Le mie sono, comunque, soprattutto maestre. Non si uccide nessuno; si comprendono in sé le voci che si sono amate, ci si scende a patti, ci si fa i conti. Ci si continua a dialogare. Non sono uno in grado di camminare da solo, ho una paura totale della perdita, di perdere persone storie libri e occasioni.

• E con la tua generazione, i tuoi compagni di strada? Quali sono i rapporti?

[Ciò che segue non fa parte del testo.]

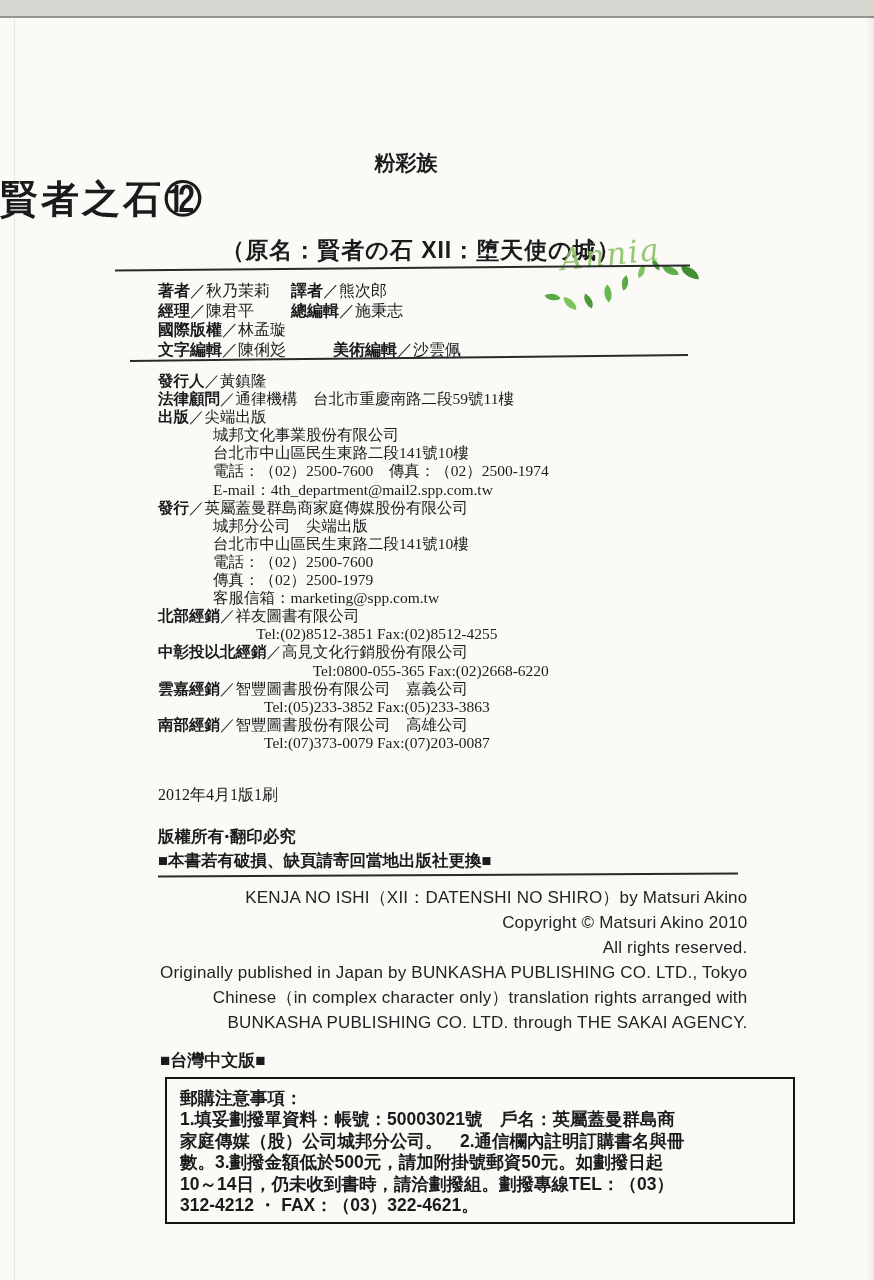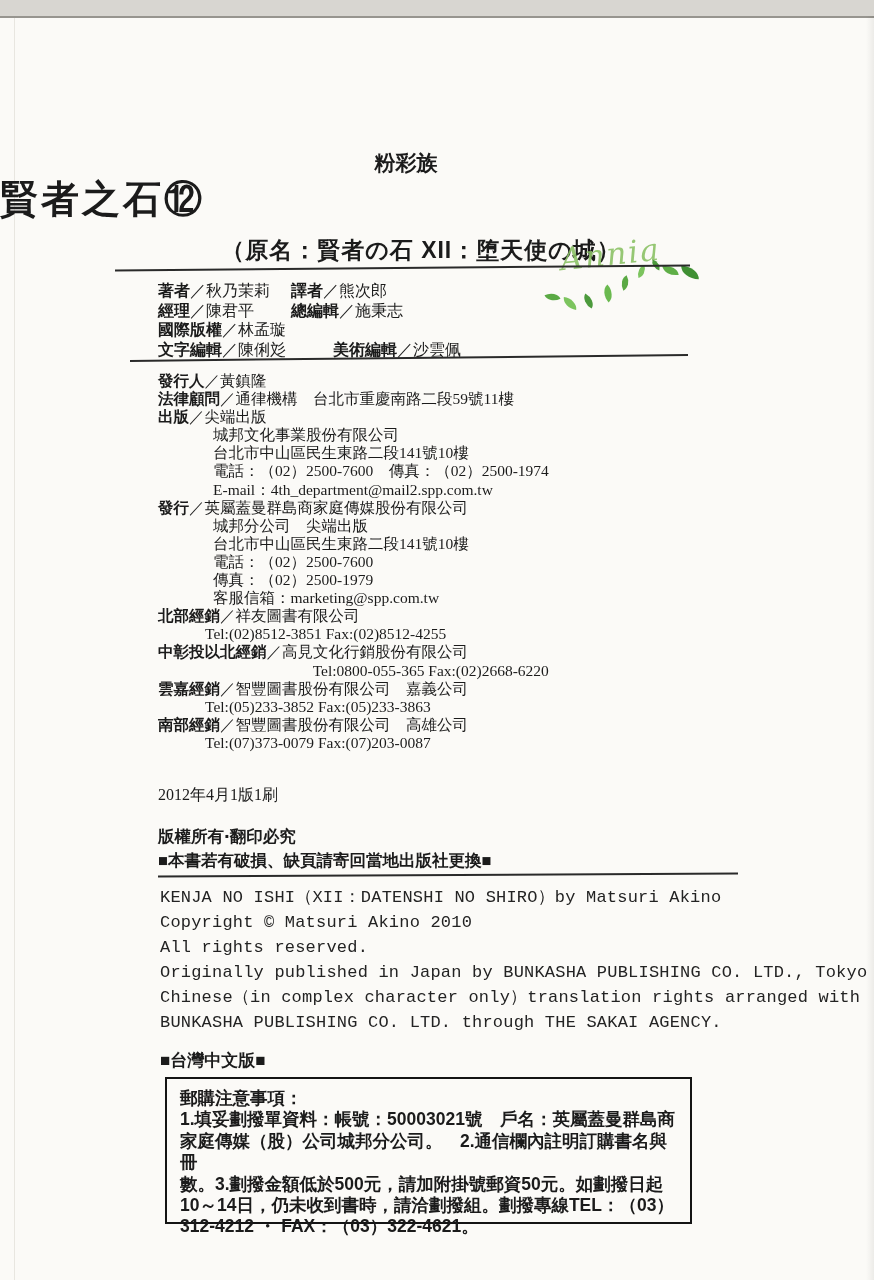--- a/index.html
+++ b/index.html
@@ -44,34 +44,34 @@
 
   #credits{position:absolute;top:265px;left:158px;font-size:16px;}
   .credit-row{position:relative;height:19.5px;white-space:nowrap;}
   .credit-col2{position:absolute;left:133px;top:0;}
   .credit-col2.wide{left:175px;}
   .lbl{font-weight:700;font-family:"Liberation Sans","DejaVu Sans",sans-serif;}
 
   #publishing{position:absolute;top:356px;left:158px;font-size:15.5px;
     line-height:18.1px;white-space:nowrap;}
   .ind1{padding-left:55px;}
-  .ind2{padding-left:47px;}
+  .ind2{padding-left:47px;text-align:center;}
   .ind3{padding-left:153px;text-align:right;}
 
   #date-line{position:absolute;top:769px;left:158px;font-size:16px;}
   #rights{position:absolute;top:809px;left:158px;font-size:16.5px;font-weight:700;
     line-height:23.5px;font-family:"Liberation Sans","DejaVu Sans",sans-serif;}
 
   #english{position:absolute;top:869px;left:160px;font-size:17px;line-height:25px;
-    color:#232323;font-family:Liberation Mono, monospace;letter-spacing:.2px;}
+    color:#232323;font-family:Liberation Sans, sans-serif;letter-spacing:.2px;text-align:right;}
 
   #taiwan{position:absolute;top:1033px;left:160px;font-size:17px;font-weight:700;
     font-family:"Liberation Sans","DejaVu Sans",sans-serif;}
 
-  #mail-box{position:absolute;top:1061px;left:165px;width:527px;height:147px;
+  #mail-box{position:absolute;top:1061px;left:165px;width:630px;height:147px;
     box-sizing:border-box;border:2px solid #141414;padding:9px 10px 0 13px;
     font-size:17.5px;font-weight:700;line-height:21.4px;
     font-family:"Liberation Sans","DejaVu Sans",sans-serif;}
 </style>
 </head>
 <body>
 
 <div id="page">
   <div class="scan-top"></div>
   <div class="scan-left"></div>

Non so come intendere l’espressione “compagni di strada”. Se la si circoscrive a un cerchio generazionale, è povera cosa e riduttiva. I miei compagni di strada hanno vent’anni e ottanta, perché il dialogo tra le generazioni è la cosa più preziosa che ci sia, e quando avviene è un miracolo. E’ un miracolo possibile perché, come spiega Ginevra Bompiani intervistata da me nel libro “Mesdemoiselles. Le nuove signore della scrittura”, l’anima non invecchia. Invecchia il corpo, ed è terribile vedere questo scollamento tra l’immagine che ci rimanda lo specchio e chi veramente siamo dentro. Ma l’anima non invecchia. Ci sono scrittrici e scrittori bravissimi che hanno pochi anni più di me: Viola Di Grado, Angela Bubba, Tommaso Giagni per esempio. E dei poeti coetanei. Ma per camminare insieme bisogna avere una meta comune, almeno per un tratto di strada, lo stesso passo, o la disponibilità di regolare il passo al ritmo dell’altro. E poi bisogna essere estranei al protagonismo, all’arrivismo, alle piccole beghe editoriali, bisogna riconoscere il talento dell’altro, e gioirne, non esserne invidioso e cercare di affossarlo. Bisogna soprattutto essere uno “scrittore” così come lo intendeva Elsa Morante (cito da Pro o contro la bomba atomica): “uno scrittore, cioè prima di tutto un poeta, è il contrario del letterato; è un uomo a cui sta a cuore tutto quanto accade, fuorché la letteratura. Per i letterati, come si sa, il solo argomento importante è, e sempre è stata, la letteratura”. Ecco, io avrò più interesse per la letteratura il giorno in cui smetterò di avere interesse per tutto quanto accade. E invece ci sono così tanti miei colleghi e compagni di generazione che sono perfetti letterati; ma lo scrittore, il poeta è un’altra cosa. E’ molto di più.

• Progetti in corso e in divenire?

Sto scrivendo, in prosa, con una gioia che ogni volta si rinnova, una passione che mi travolge.